In the decade or so that followed, many of those linear viewers migrated to streaming, and cable slowly fell out of favor. By early 2019, at former CEO Steve Burke’s behest, Hammer relinquished her cable empire. What might have felt like a gut punch at the time — even if Hammer was moved briefly to the company’s then-nascent streaming division — feels like a blessing now. “I had this amazing team, most of whom were with me for two decades, and we literally rode the entire upstream of the cable business, and it was fabulous,” she says wistfully. “Now, whether Steve was trying to protect me or not, I’ll never know, but I wouldn’t have wanted to downsize my team or to say no to great projects. So he saved me from having to do all of that because, frankly, it would have killed me.” As is, she has trouble looking at her former networks, now rife with reruns and reality, without feeling a pang of disappointment.


Hammer’s contract is up later this year, and she’s not yet sure what’s next. She’s joked in the past that she’s not ready to be “put out to pasture,” but the opportunities for a woman in her 70s aren’t exactly bountiful. It’s not lost on Hammer that a man of her age and experience would likely still be fielding offers for top jobs. Bob Iger returned to Disney as CEO at 71, after all.

I wonder aloud what Hammer would do with an offer like that. Would it even be appealing at this stage? “Let’s be realistic, a woman at my age, I’d almost guarantee it doesn’t happen, regardless of the capability that could be there,” she says. But I didn’t ask whether it would happen, I say. I asked whether she’d want to do it if it were offered. Hammer thinks for a minute. “I’d seriously consider it,” she says, “if somebody wanted me to help get [a company] to a place and a point where then I plop somebody else in. But not just to do something for another title or money or to work. And am I going to commit to a decade? Abso-fucking-lutely not.”

For the foreseeable future, she’ll stay focused on making the path to the C-suite easier for other women, which includes helping them negotiate better deals for themselves. “One woman’s success (or salary bump) doesn’t hurt the rest of us; it helps,” she writes in 15 Lies. “So, when you get paid, pay it forward. Share your salary with your female coworkers. Let more junior employees know what their going rate should be.” As she reveals in a chapter titled “It’s a Man’s World … Only if You Let It Be,” when she found out another woman was taking on a similar role to hers at NBCU, albeit in a different division, she not only introduced her to her lawyer but also instructed her lawyer to share exactly what Hammer was making so that the other woman knew what to ask for.

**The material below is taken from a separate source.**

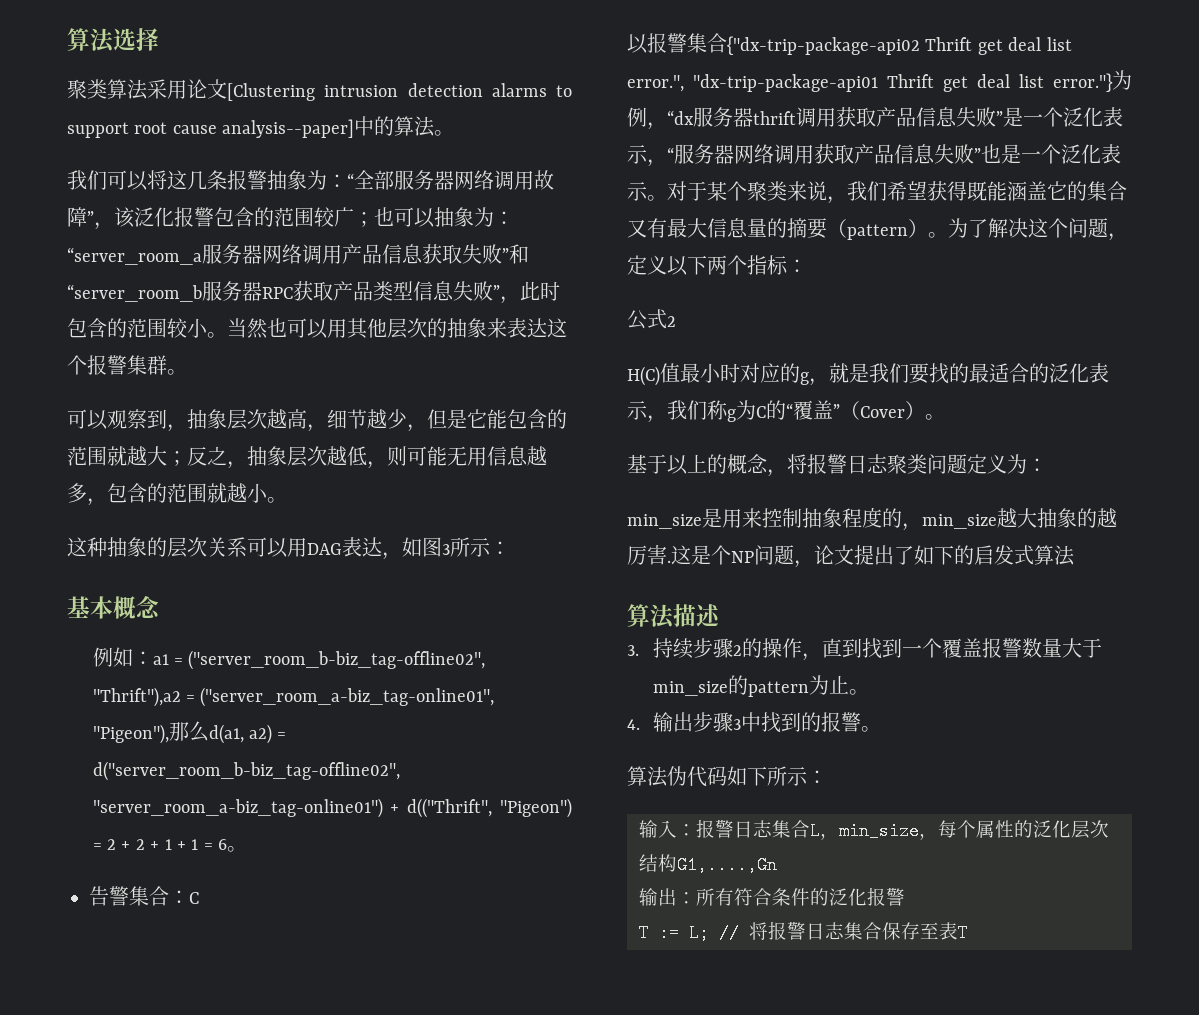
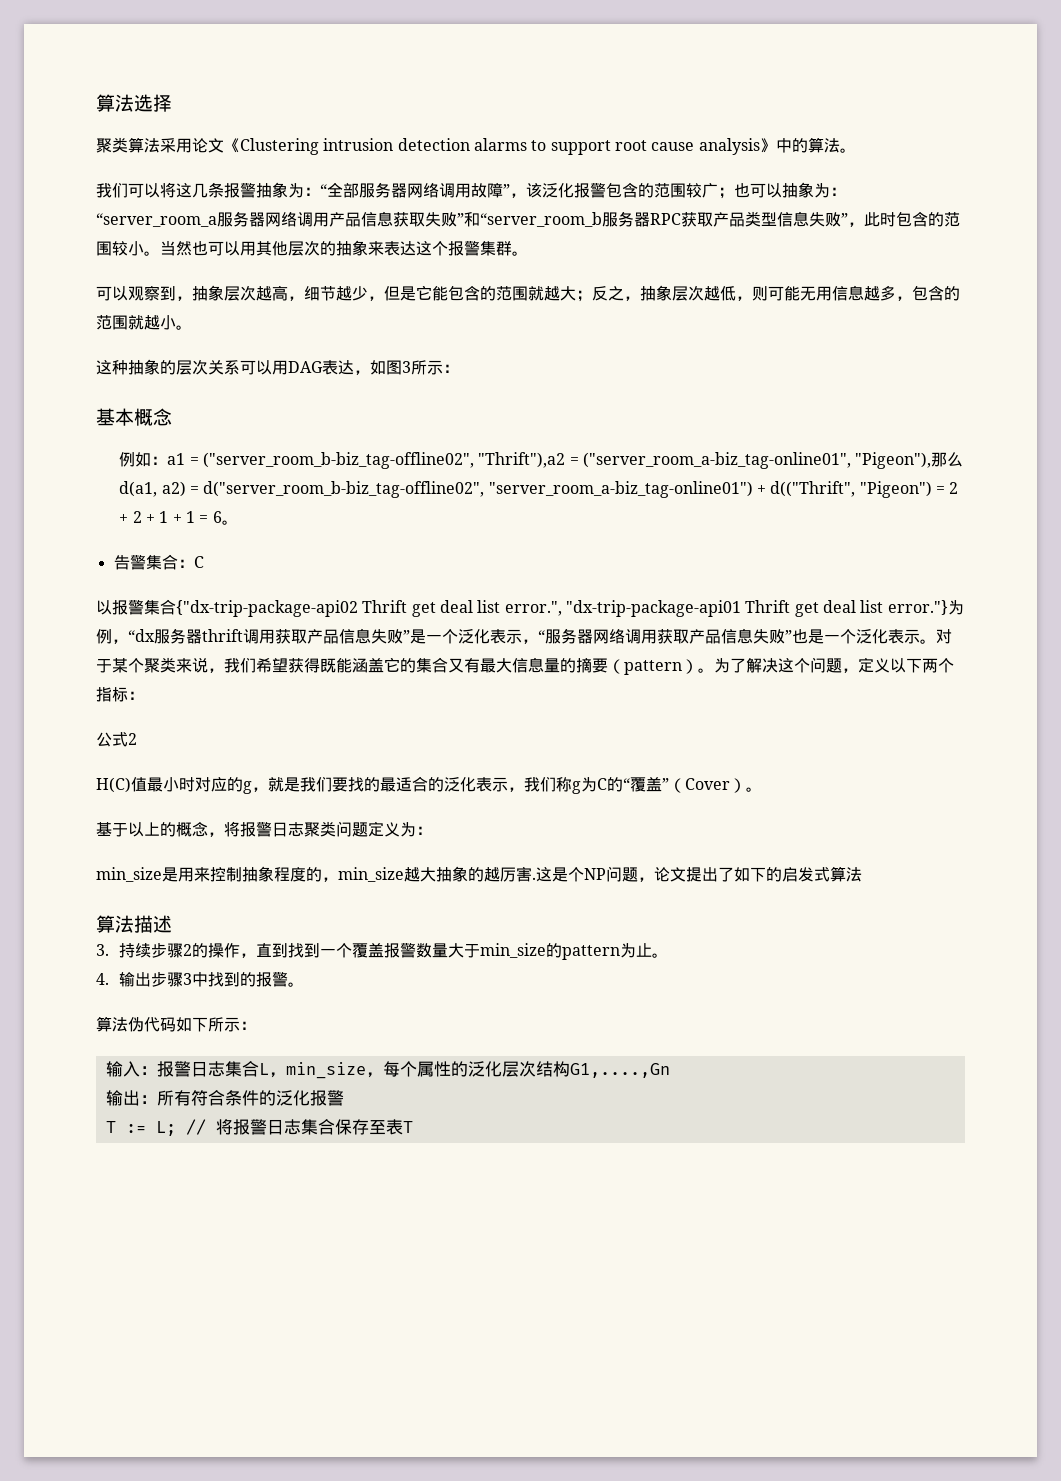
- 聚类算法采用论文[Clustering intrusion detection alarms to support root cause analysis--paper]中的算法。
+ 聚类算法采用论文《Clustering intrusion detection alarms to support root cause analysis》中的算法。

As Hammer sees it, she had nothing to lose — it’s not like they were going to take her money back. “I talk in the book about the [power of] the XX chromosome, but I do believe in the XY paycheck,” she says. “And for me, I was finally and luckily at the level where it was equal to any guy at my level, and I felt that she should have it, too.”

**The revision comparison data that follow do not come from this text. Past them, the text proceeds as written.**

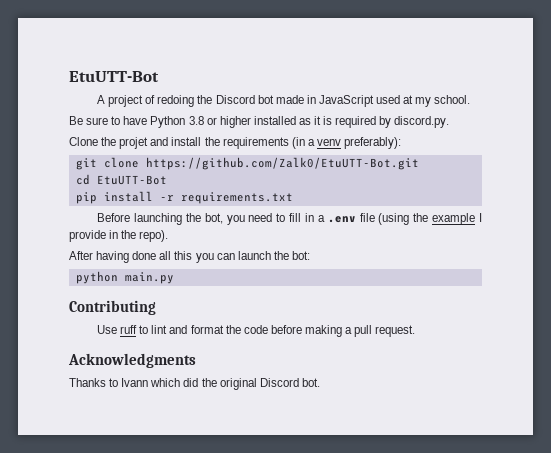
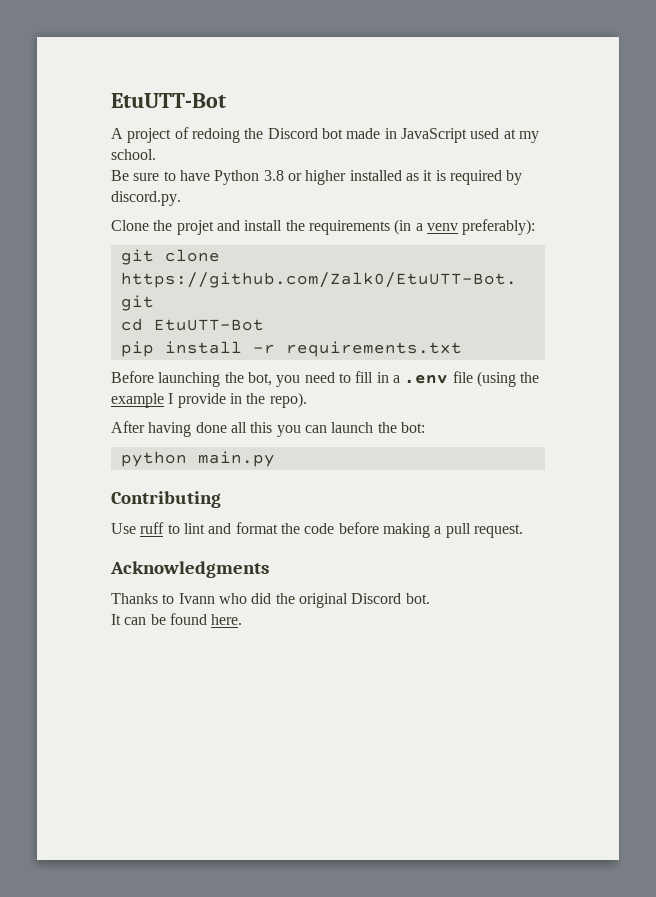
- Thanks to Ivann which did the original Discord bot.
+ Thanks to Ivann who did the original Discord bot.
+ It can be found here.

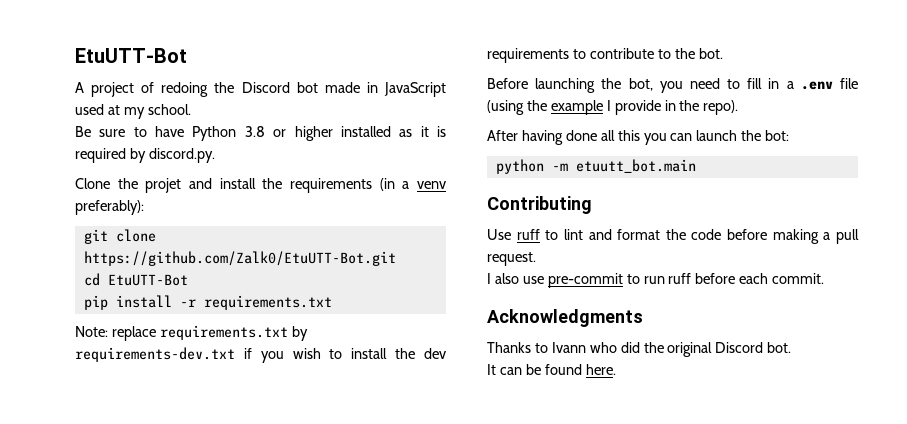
+ Note: replace requirements.txt by requirements-dev.txt if you wish to install the dev requirements to contribute to the bot.
- python main.py
+ python -m etuutt_bot.main
+ I also use pre-commit to run ruff before each commit.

As for what Hammer may do, should she find herself without a 9-to-5, there’s the marathon that she’s still committed to running, and a fitness routine that would intimidate someone half her age. There are grandchildren, too, and a husband whom she adores. In fact, they’re hoping to go on a safari. “And while I still can — I don’t want to just sit in the jeep looking at animals, I want to go trekking with the gorillas,” she says, and then lingers on that point. “Until I’m at the end of whatever that physical or mental line is, I want to make sure that I’m actively living rather than just watching other people live. I really want more life experiences. I want to enjoy the next chapter.”